**Instructions for the task**.
Lines containing the word "image" in the data below: say how many, with no other text.

**Provided material**.

"""

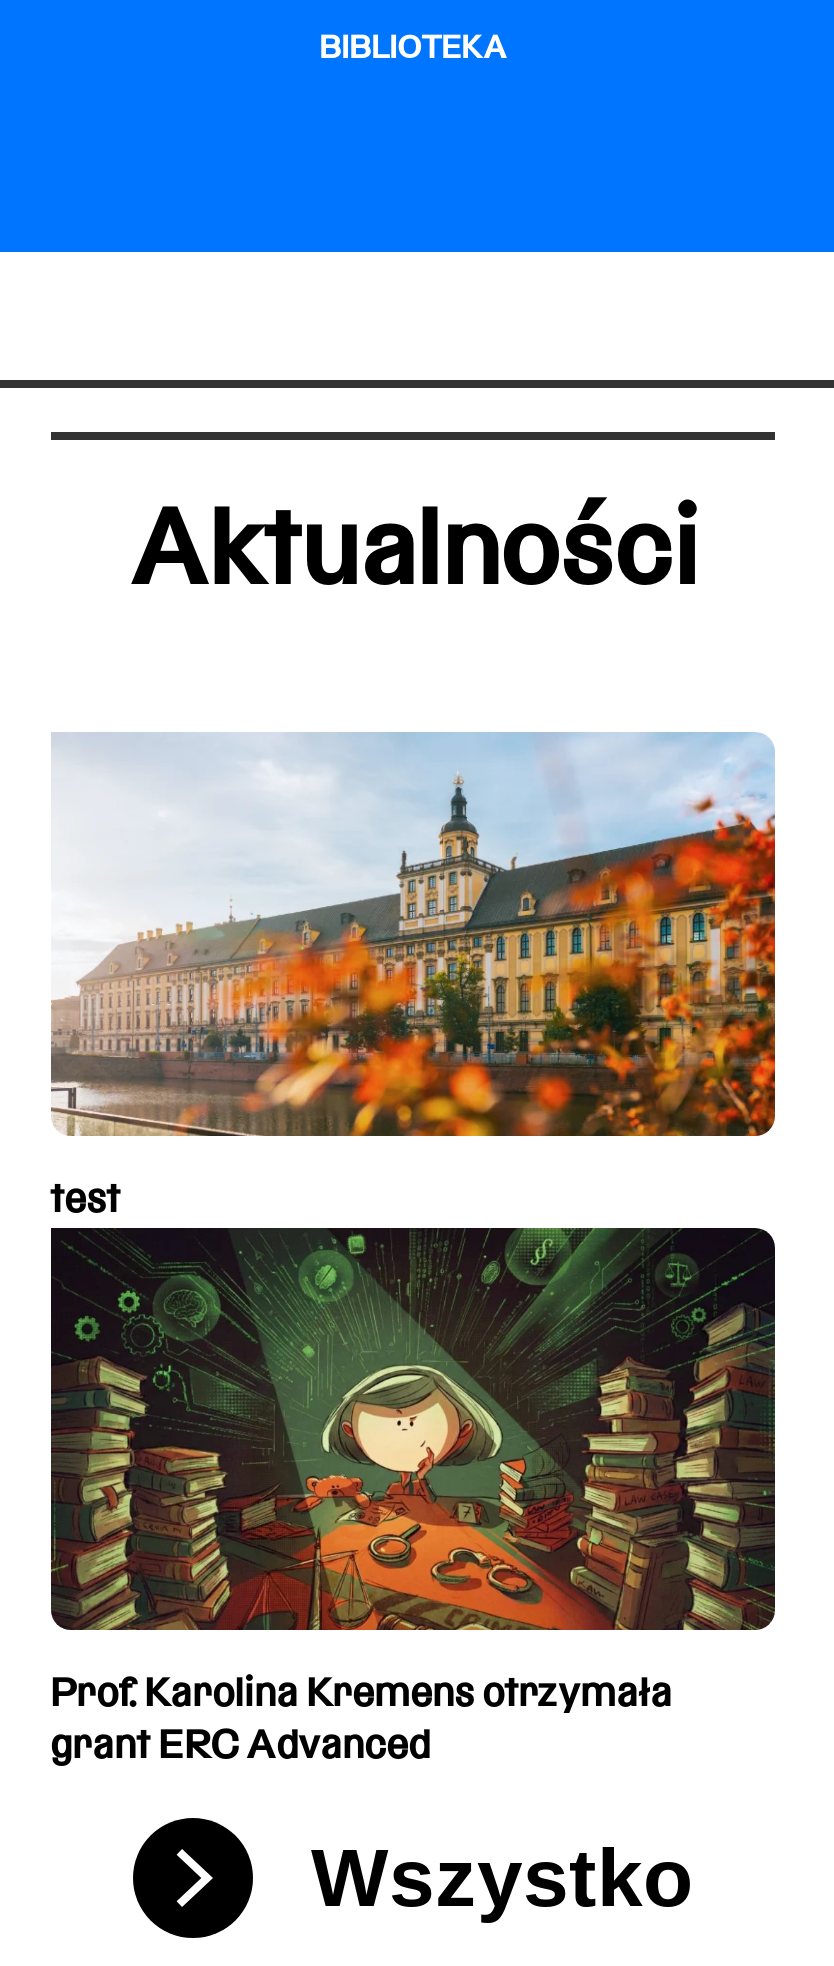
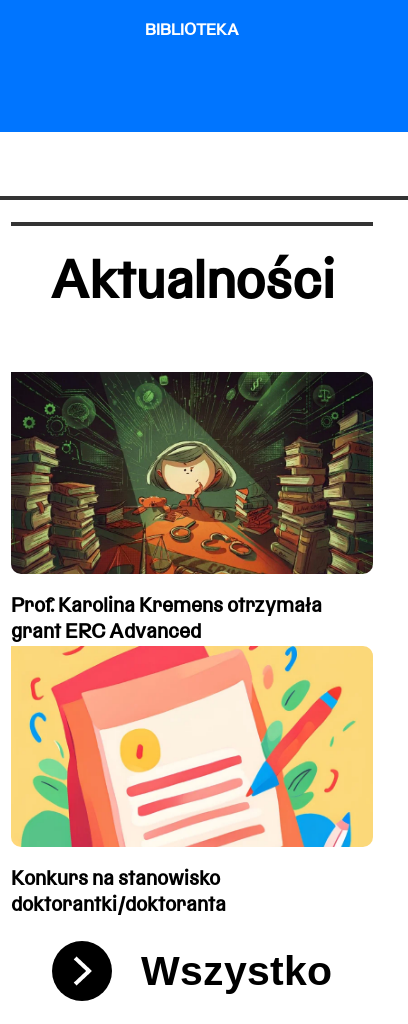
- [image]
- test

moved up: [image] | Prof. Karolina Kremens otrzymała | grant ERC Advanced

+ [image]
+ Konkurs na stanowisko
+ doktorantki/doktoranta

"""
"""

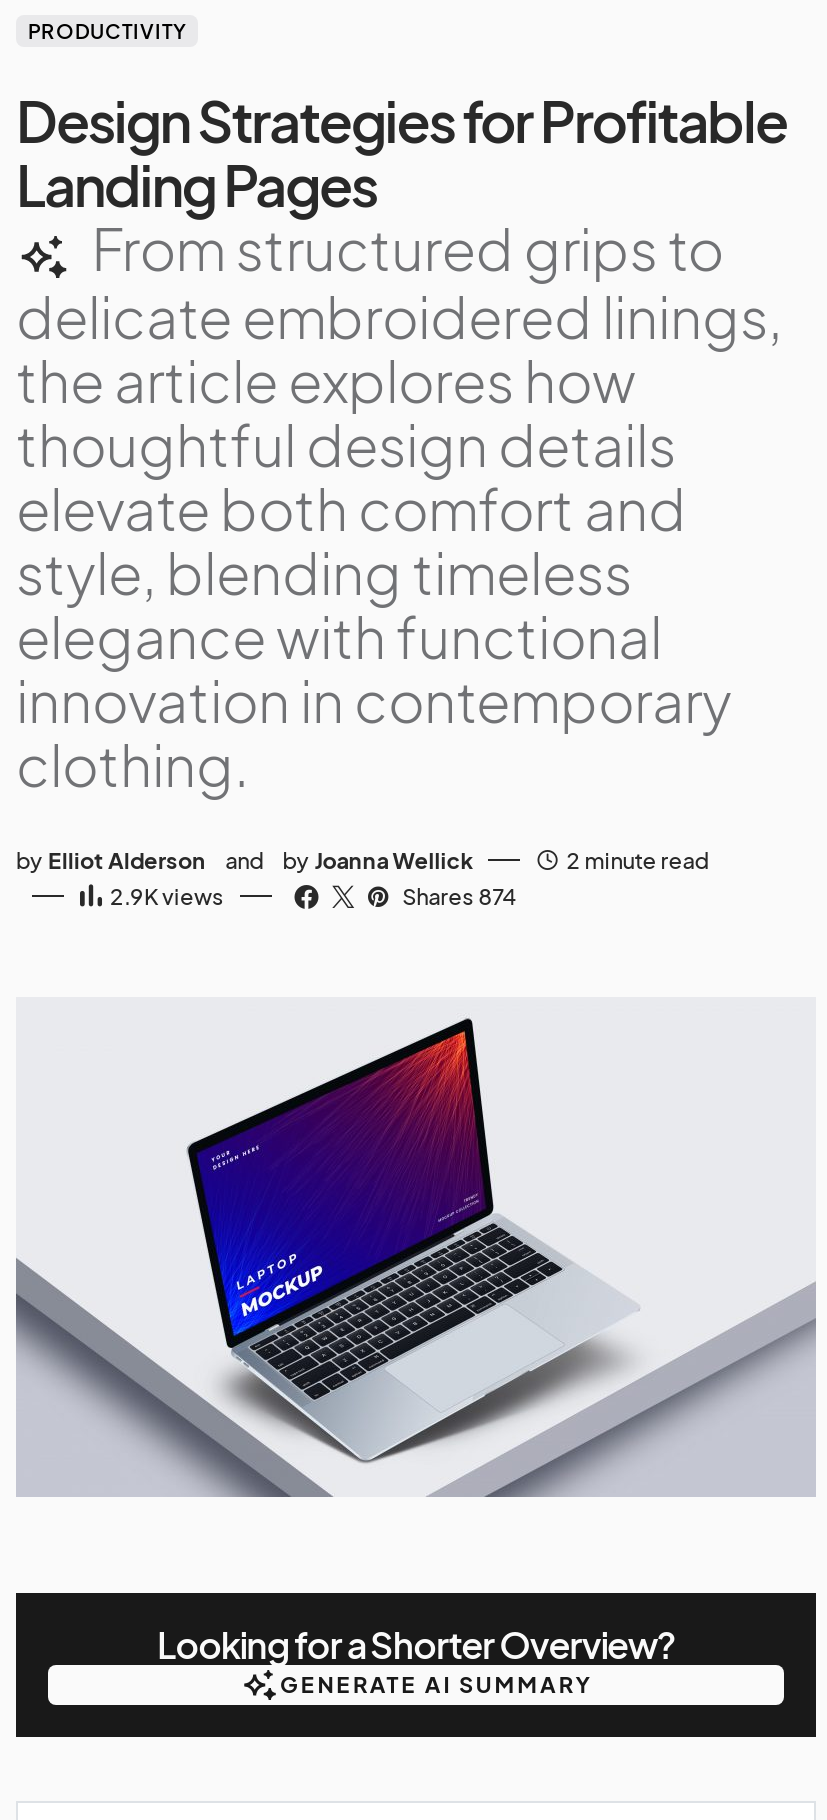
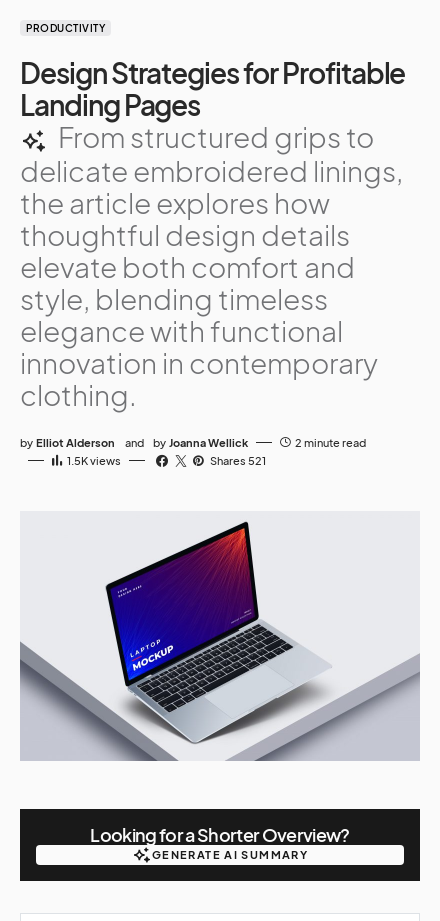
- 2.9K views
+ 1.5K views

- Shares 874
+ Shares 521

"""
"""

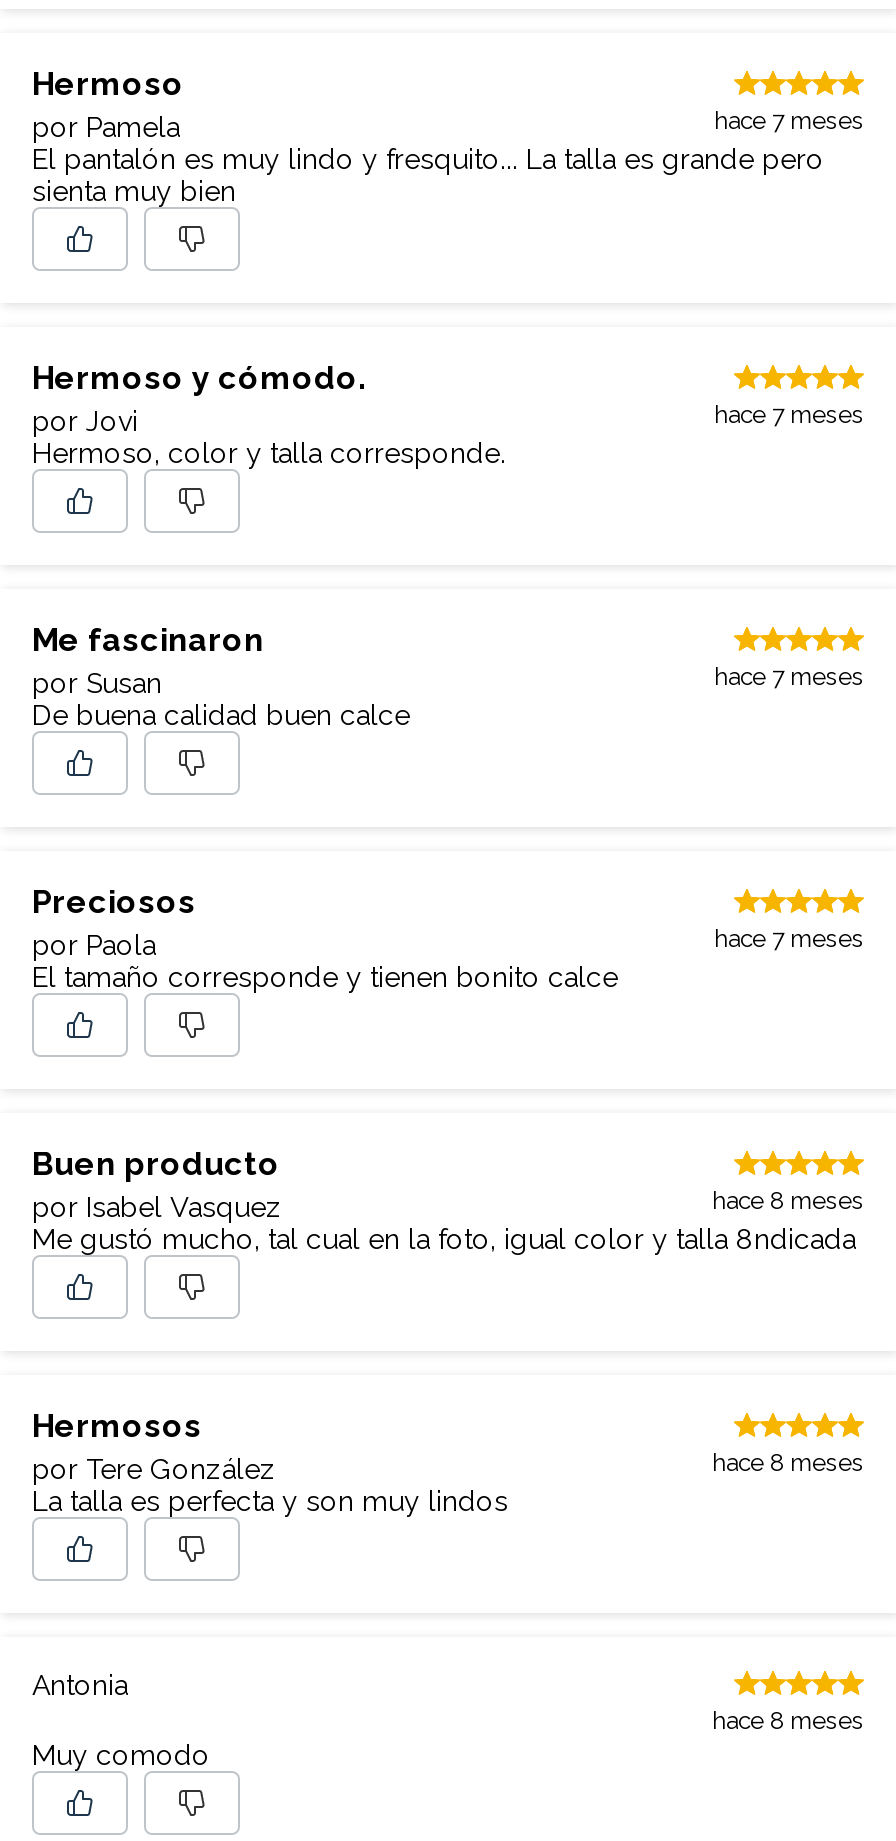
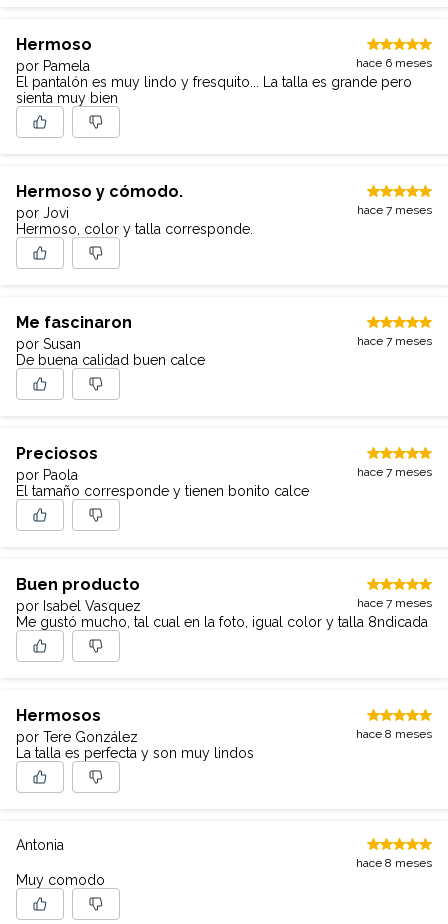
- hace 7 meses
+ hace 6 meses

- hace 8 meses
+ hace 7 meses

"""

**Answer to this task**.
3